Mockers shall come with mockery, walking after their own lusts, and saying, Where is the promise of His presence? . . . One day is with the Lord as a thousand years, and a thousand years as one day. The Lord is not slack concerning His promise, as some count slackness; but is longsuffering to you-ward, not wishing that any should perish, but that all should come to repentance.

Where is the promise of His presence?” [Verse 4] Where are the signs of the King’s presence and ministry? Where are the prints of His goings? Show us the proofs of His interposition, the evidences of His revolutionary and transforming work! Reveal to us the witness of His handiwork, or at any rate let us see and touch the hem of His garment!” Where is the promise of His presence? “It is the uproarious cry of the mockers, “walking after their own lusts.” [Verse 3] They are proclaiming the heedlessness of the Almighty; “The Lord God is not moving, with attentive ministry, along the ways of men! He is far away, in the boundless hunting-ground of space, engaged with larger prey!”


“Where is the promise of His presence?” It is not only the shout of the scoffer, it is the low, poignant cry of the devout. The voices in this Book are many and manifold. You can hear the loud, laughing jeer of the mocker, rising in the very midst of prophecy and psalm: and you can hear the wail of the perplexed, like a low, long moan of pain. “How long wilt Thou forget me, Lord?” “Lord, how long wilt Thou look on?” “How long, Lord, how long?” The defiant and reckless scorn, and the agonising doubt, concern themselves with one thing—the apparent heedlessness of God.

What, then, is the problem? It is this. Men are confronted with an apparently undiscriminating and uncompassionating juggernaut. No hand seems to be busy in human affairs engaged in just and discerning judgment. There is no selection determined by moral worth. The vast movement is blind and capricious. The gigantic machine staggers along, like some untended traction engine, and its huge, grinding wheels bruise and break all things into a common mass, stones and little children, the wasteful and the useful, the sinner and the saint.

Let me read to you a short passage from one of the most delicate and sensitive of our present-day writers, who thus expresses a part of this sharp and burdensome problem: “Last summer, 309as I walked in my garden, I heard a fledgeling sparrow chirruping merrily under a bush. Possibly he had by accident dropped out of his nest, and, by making parachutes of his wings, had so broken his fall as to reach ground without taking hurt, and was now in a flutter, between pride and fear, at his own daring. For a few minutes I watched him ruffling it as roguishly as a robin, now cocking his glossy head at a sprawling worm, now stropping his tiny beak, razor-wise, upon a twig, and twittering lustily meanwhile for very joy of his freedom and of his merry youth and of the summer morning. . . . I insinuated myself into my hammock, and with my ringers between the pages of a book, lay a-swing in the sunshine as in the centre of a golden globe. For a time I forgot both book and bird. Then suddenly my golden globe shattered into darkness at a sound—a mere thimbleful of sound—a scream of terror and agony, so tiny and yet so haunting and so horrible, that I seem to hear it even now. A tame rook that has the run of my garden had pinned the sparrow, breast upward, under his talons, and, as I looked, was stabbing the life out of him with iron beak. For that wee bird no happy warbling among the leaves: no happier rearing of his young. . . . The sight of that helpless nestling, done to death in the June 310sunshine, and by one of his feathered kin, turned me sick and faint with horror.” “Where is the promise of His presence?
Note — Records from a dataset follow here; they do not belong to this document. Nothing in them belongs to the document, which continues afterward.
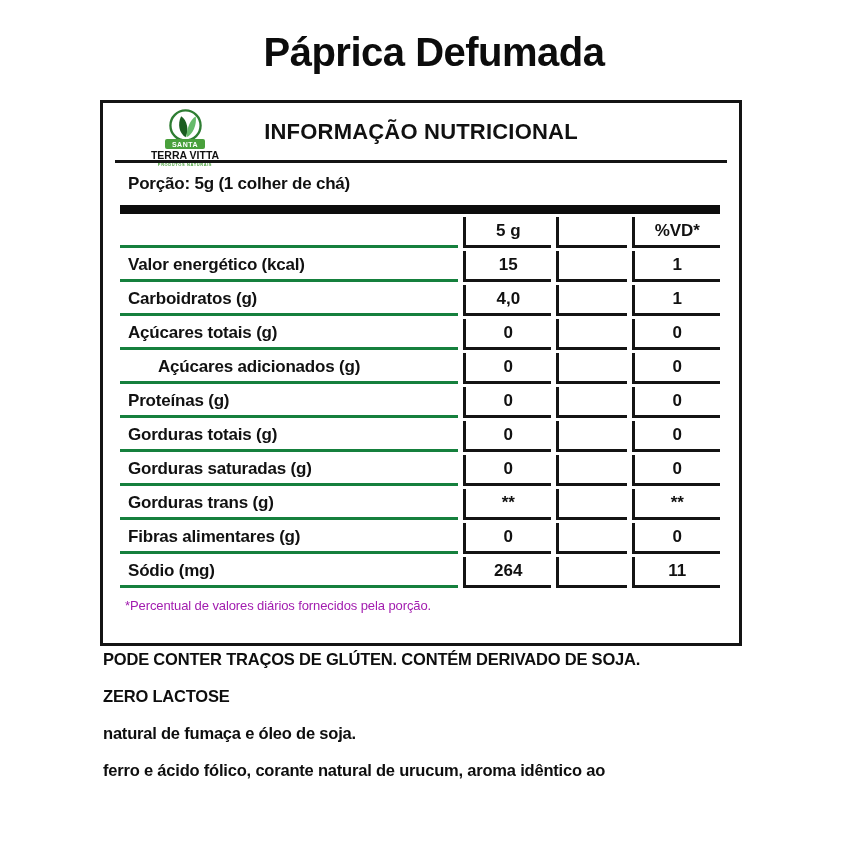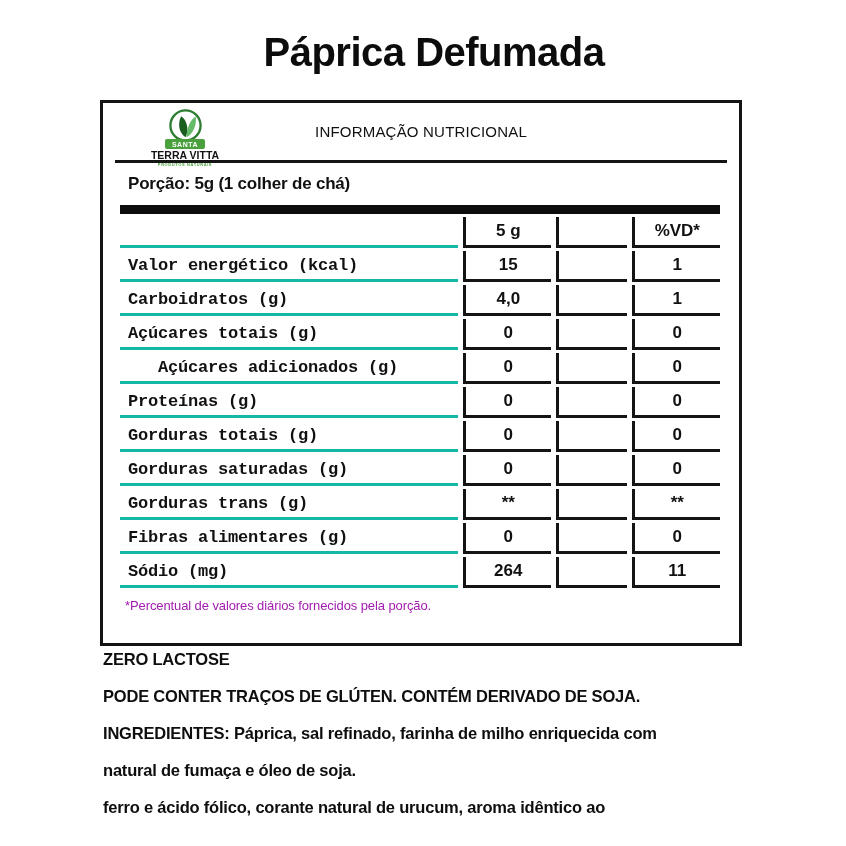--- a/index.html
+++ b/index.html
@@ -24,37 +24,37 @@
   .nbox-header { position:relative; height:57px; display:flex; align-items:center; justify-content:center; }
   .logo { position:absolute; left:44px; top:5px; width:76px; text-align:center; line-height:1; }
   .logo svg { display:block; margin:0 auto; }
   .logo-santa {
     width:40px; margin:-5px auto 0; position:relative;
     background:#49a03c; color:#fff; font-size:7px; font-weight:700;
     border-radius:2px; padding:2px 0 1px; letter-spacing:0.5px;
   }
   .logo-terra { font-size:10.5px; font-weight:700; margin-top:1px; color:#121212; }
   .logo-tag { font-size:4px; color:#49a03c; margin-top:2px; letter-spacing:0.6px; font-weight:700; }
-  .nbox-title { font-size:15px; font-weight:400; letter-spacing:0.2px; }
+  .nbox-title { font-size:22px; font-weight:700; letter-spacing:0.2px; }
 
   .hr2 { height:3px; background:#141414; margin:0 12px; }
   .portion { font-size:17px; font-weight:700; padding:11px 0 11px 25px; letter-spacing:-0.2px; }
 
   .twrap { padding:0 19px 0 17px; }
   .thickbar { height:9px; background:#0d0d0d; }
 
   table.nutri {
     border-collapse:separate; border-spacing:5px 3px;
     margin-left:-5px; width:calc(100% + 10px);
     table-layout:fixed;
   }
   td { height:28px; vertical-align:middle; font-size:17px; }
   td.lbl {
-    border-bottom:3px solid #14b8a6;
-    font-weight:700; letter-spacing:-0.2px; padding-left:8px; width:56%;font-family:Liberation Mono, monospace;
+    border-bottom:3px solid #15803d;
+    font-weight:700; letter-spacing:-0.2px; padding-left:8px; width:56%;
   }
   td.lbl.indent { padding-left:38px; }
   td.val {
     border-left:3px solid #141414; border-bottom:3px solid #141414;
     text-align:center; font-weight:700; width:14.5%;margin-left:32px;
   }
   td.mid { border-left:3px solid #141414; border-bottom:3px solid #141414; width:11.5%; }
 
   .footnote { font-size:13px; font-weight:400; color:#a21caf; padding:7px 0 0 5px; letter-spacing:-0.1px; }
 
@@ -160,20 +160,19 @@
           <td class="val">11</td>
         </tr>
       </tbody>
         </table>
 
       <div class="footnote">*Percentual de valores diários fornecidos pela porção.</div>
     </div>
   </div>
 
   <div class="bottom">
+    <p>PODE CONTER TRAÇOS DE GLÚTEN. CONTÉM DERIVADO DE SOJA.</p>
     <p>ZERO LACTOSE</p>
-    <p>PODE CONTER TRAÇOS DE GLÚTEN. CONTÉM DERIVADO DE SOJA.</p>
-    <p>INGREDIENTES: Páprica, sal refinado, farinha de milho enriquecida com</p>
     <p>natural de fumaça e óleo de soja.</p>
     <p>ferro e ácido fólico, corante natural de urucum, aroma idêntico ao</p>
   </div>
 
 </div>
 
 </body></html>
I had just written these words when an urgent letter was placed upon my desk. I paused in my work to open and read it, and this sentence gave its crimson hue to deepen the colour of my page: “We have had another physician to see her, and he pronounces the disease to be cancer.” The victim is an incarnate angel, who has moved along the hard roads of life with all the sweetening and reviving ministry of a perfume. Her life has been a daily death; she has acquired only that she might give again, she has spent herself in order that by the energy of sacrificial blood others might be made alive. And now, cancer! “We have had another physician to see her, and he pronounces the disease to be cancer.” That cancer should have come to her! “Where is the promise of His presence?
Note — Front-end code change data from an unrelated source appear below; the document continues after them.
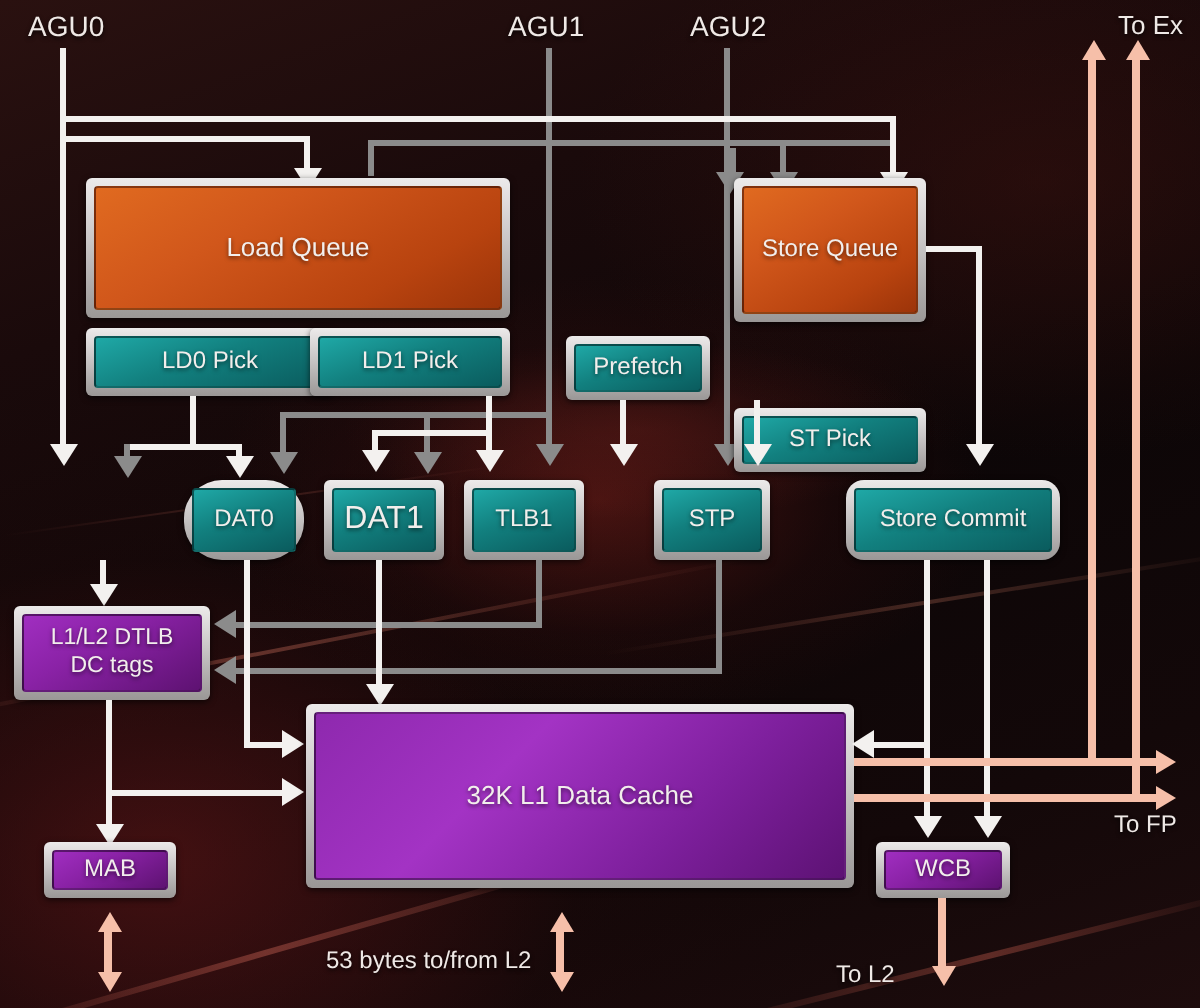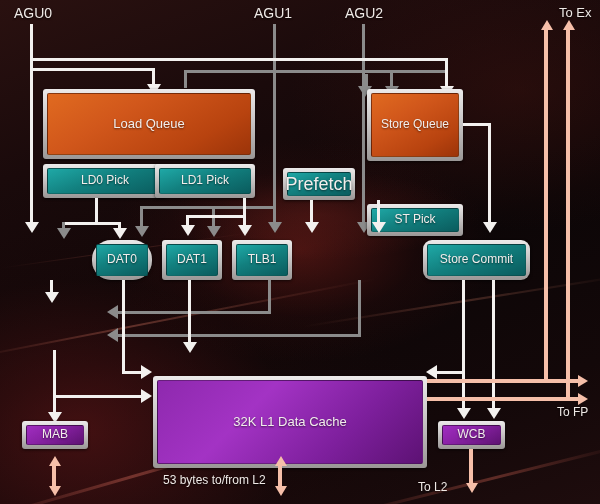--- a/index.html
+++ b/index.html
@@ -118,21 +118,21 @@
   <div class="ln w" style="left:488px;top:123px;width:3px;height:100px;"></div>
   <div class="ar ar-d-w" style="left:483px;top:222px;"></div>
 
   <div class="box teal" style="left:43px;top:164px;width:124px;height:34px;">
     <div class="inner" style="font-size:12px;">LD0 Pick</div>
   </div>
   <div class="box teal" style="left:155px;top:164px;width:100px;height:34px;">
     <div class="inner" style="font-size:12px;">LD1 Pick</div>
   </div>
   <div class="box teal" style="left:283px;top:168px;width:72px;height:32px;">
-    <div class="inner" style="font-size:18px;">Prefetch</div>
+    <div class="inner" style="font-size:12px;">Prefetch</div>
   </div>
   <div class="box teal" style="left:367px;top:168px;width:96px;height:32px;margin-top:36px;">
     <div class="inner" style="font-size:12px;">ST Pick</div>
   </div>
 
   <div class="ln w" style="left:95px;top:198px;width:3px;height:26px;"></div>
   <div class="ln w" style="left:62px;top:222px;width:58px;height:3px;"></div>
   <div class="ln w" style="left:118px;top:222px;width:3px;height:8px;"></div>
   <div class="ar ar-d-w" style="left:113px;top:228px;"></div>
   <div class="ln g" style="left:62px;top:222px;width:3px;height:8px;"></div>
@@ -154,54 +154,63 @@
   <div class="ln w" style="left:310px;top:200px;width:3px;height:24px;"></div>
   <div class="ar ar-d-w" style="left:305px;top:222px;"></div>
 
   <div class="ln w" style="left:377px;top:200px;width:3px;height:24px;"></div>
   <div class="ar ar-d-w" style="left:372px;top:222px;"></div>
 
   <div class="box teal" style="left:92px;top:240px;width:60px;height:40px;border-radius:19px;">
     <div class="inner" style="font-size:12px;">DAT0</div>
   </div>
   <div class="box teal" style="left:162px;top:240px;width:60px;height:40px;">
-    <div class="inner" style="font-size:12px;">DAT1</div>
+    <div class="inner" style="font-size:16px;">DAT1</div>
   </div>
   <div class="box teal" style="left:232px;top:240px;width:60px;height:40px;">
     <div class="inner" style="font-size:12px;">TLB1</div>
+  </div>
+  <div class="box teal" style="left:327px;top:240px;width:58px;height:40px;">
+    <div class="inner" style="font-size:12px;">STP</div>
   </div>
   <div class="box teal" style="left:423px;top:240px;width:107px;height:40px;border-radius:9px;">
     <div class="inner" style="font-size:12px;">Store Commit</div>
   </div>
 
   <div class="ln w" style="left:50px;top:280px;width:3px;height:14px;"></div>
   <div class="ar ar-d-w" style="left:45px;top:292px;"></div>
 
   <div class="ln g" style="left:268px;top:280px;width:3px;height:33px;"></div>
   <div class="ln g" style="left:118px;top:311px;width:153px;height:3px;"></div>
   <div class="ar ar-l-g" style="left:107px;top:305px;"></div>
 
   <div class="ln g" style="left:358px;top:280px;width:3px;height:56px;"></div>
   <div class="ln g" style="left:118px;top:334px;width:243px;height:3px;"></div>
   <div class="ar ar-l-g" style="left:107px;top:328px;"></div>
 
+  <div class="box purple" style="left:7px;top:303px;width:98px;height:47px;">
+    <div class="inner" style="font-size:11.5px;flex-direction:column;">
+      <span>L1/L2 DTLB</span>
+      <span>DC tags</span>
+    </div>
+  </div>
 
   <div class="ln w" style="left:53px;top:350px;width:3px;height:68px;"></div>
   <div class="ar ar-d-w" style="left:48px;top:412px;"></div>
   <div class="ln w" style="left:53px;top:395px;width:90px;height:3px;"></div>
   <div class="ar ar-r-w" style="left:141px;top:389px;"></div>
 
   <div class="ln w" style="left:122px;top:280px;width:3px;height:94px;"></div>
   <div class="ln w" style="left:122px;top:371px;width:21px;height:3px;"></div>
   <div class="ar ar-r-w" style="left:141px;top:365px;"></div>
 
   <div class="ln w" style="left:188px;top:280px;width:3px;height:64px;"></div>
   <div class="ar ar-d-w" style="left:183px;top:342px;"></div>
 
-  <div class="box purple dc" style="left:153px;top:352px;width:274px;height:92px;margin-top:24px;">
+  <div class="box purple dc" style="left:153px;top:352px;width:274px;height:92px;">
     <div class="inner" style="font-size:13px;">32K L1 Data Cache</div>
   </div>
 
   <div class="box purple" style="left:22px;top:421px;width:66px;height:28px;">
     <div class="inner" style="font-size:12px;">MAB</div>
   </div>
 
   <div class="ar ar-u-p" style="left:49px;top:456px;"></div>
   <div class="ln p" style="left:52px;top:464px;width:4px;height:24px;"></div>
   <div class="ar ar-d-p" style="left:49px;top:486px;"></div>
The same morning I had read these words in my daily paper: “The 6th Company of the 23rd Siberian Regiment reached the summit, and rushed in the Japanese defences. They were, however, received with fixed bayonets, the captain being lifted into the air by several Japanese on the points of their weapons. The rest of the company all perished before the companies following could get up. This is the 311tenth day such a butchery has been going on. The Turkish War was a joke to this! Over all this vast field of action, an area of thirty miles, the ground is strewn with the dead, and tens of thousands of human wrecks are being carried south and north from this unexampled battlefield.” Let that gory record add its quota to the already deeply dyed and troubled page. “Where is the promise of His presence?

And that is not all. The difficulty is accentuated when one turns from the victims to some of those who apparently escape. Notoriously bad men are housed in comfort, and useless women are clothed in silks and satins, and walk the sunny side of the way. Dishonesty sweeps by in the carriage, while integrity creeps foot sore by the kerb. “Fools ride on horseback, while princes walk by their side.” The sleep of the beast is untroubled, while the saint moans through the night in pain. The contrasts are apparently appalling, and fortune does not favour the brave! “Where is the promise of His presence?

What shall we say to these things? Let us say, first of all, that we are very ignorant, that our eyes are only endowed with short range, and that our knowledge has severe and almost immediate limitations. Do not let us regard our uncertain guessings as final judgments. 312Let us admit the mystery, and cease our bitter dogmatisms until the mist has rolled away. How little we know! That little fledgling, done to death by the rook, how little we know about him! The dropping from the nest, his little chirp, his material equipment, the scream and . . . we know no more! “If God saw fit,” says our literary friend, “to set that little creature singing in the green groves of Paradise (and who dare say that God has no place in His universe for the sparrow, that God Himself has told us is evermore within His care!), if God saw fit, at the cost of a moment’s pain, to take His bird—where danger shall menace never more, what is that to you?” Our range of vision is ineffective, and we haven’t the evidence to justify a harsh and bitter verdict.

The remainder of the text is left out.